▸ WHAT YOU HAVE TO DO
Say how many lines of the listing below hold the string "MAXIFY", and say nothing else.

§ §

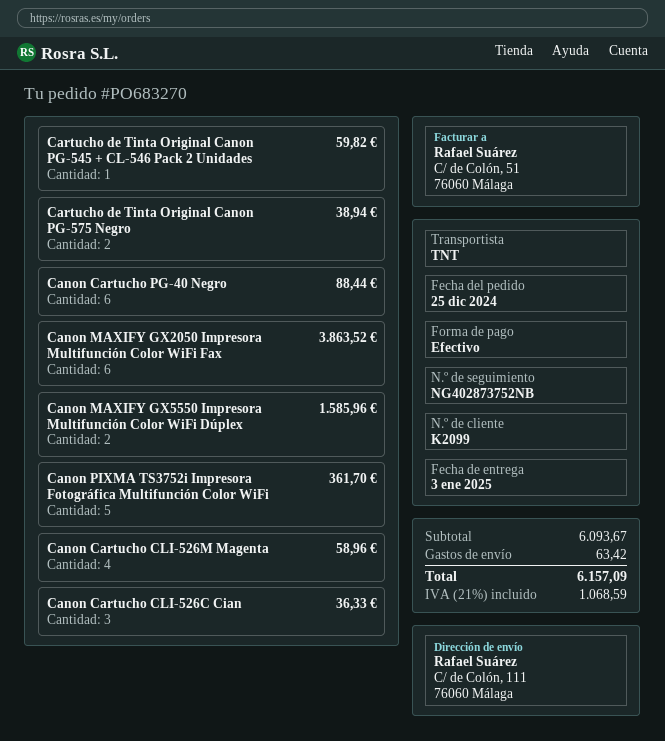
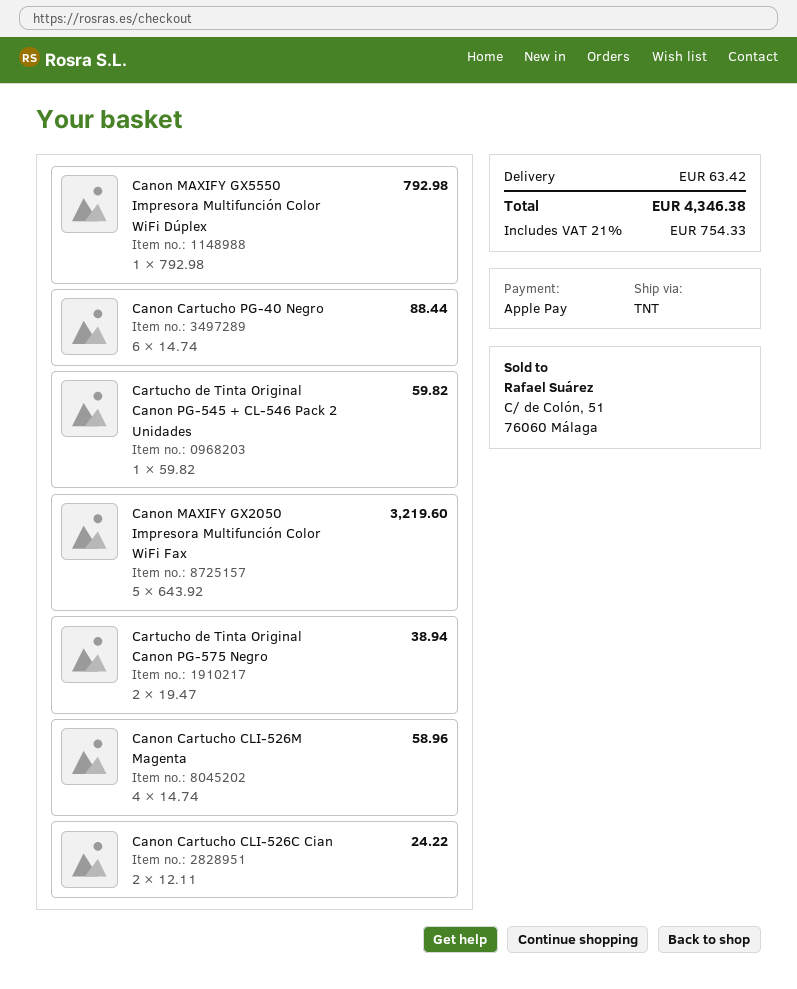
payment method: cash -> Apple Pay
Canon MAXIFY GX2050 Impresora Multifunción Color WiFi Fax: 6 for 3863.52 -> 5 for 3219.60
Canon MAXIFY GX5550 Impresora Multifunción Color WiFi Dúplex: 2 for 1585.96 -> 1 for 792.98
Canon PIXMA TS3752i Impresora Fotográfica Multifunción Color WiFi: 5 for 361.70 -> none
Canon Cartucho CLI-526C Cian: 3 for 36.33 -> 2 for 24.22
tax: 21% = 1068.59 -> 21% = 754.33
total: 6157.09 -> 4346.38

§ §

▸ RESULT FOR THIS EXERCISE
2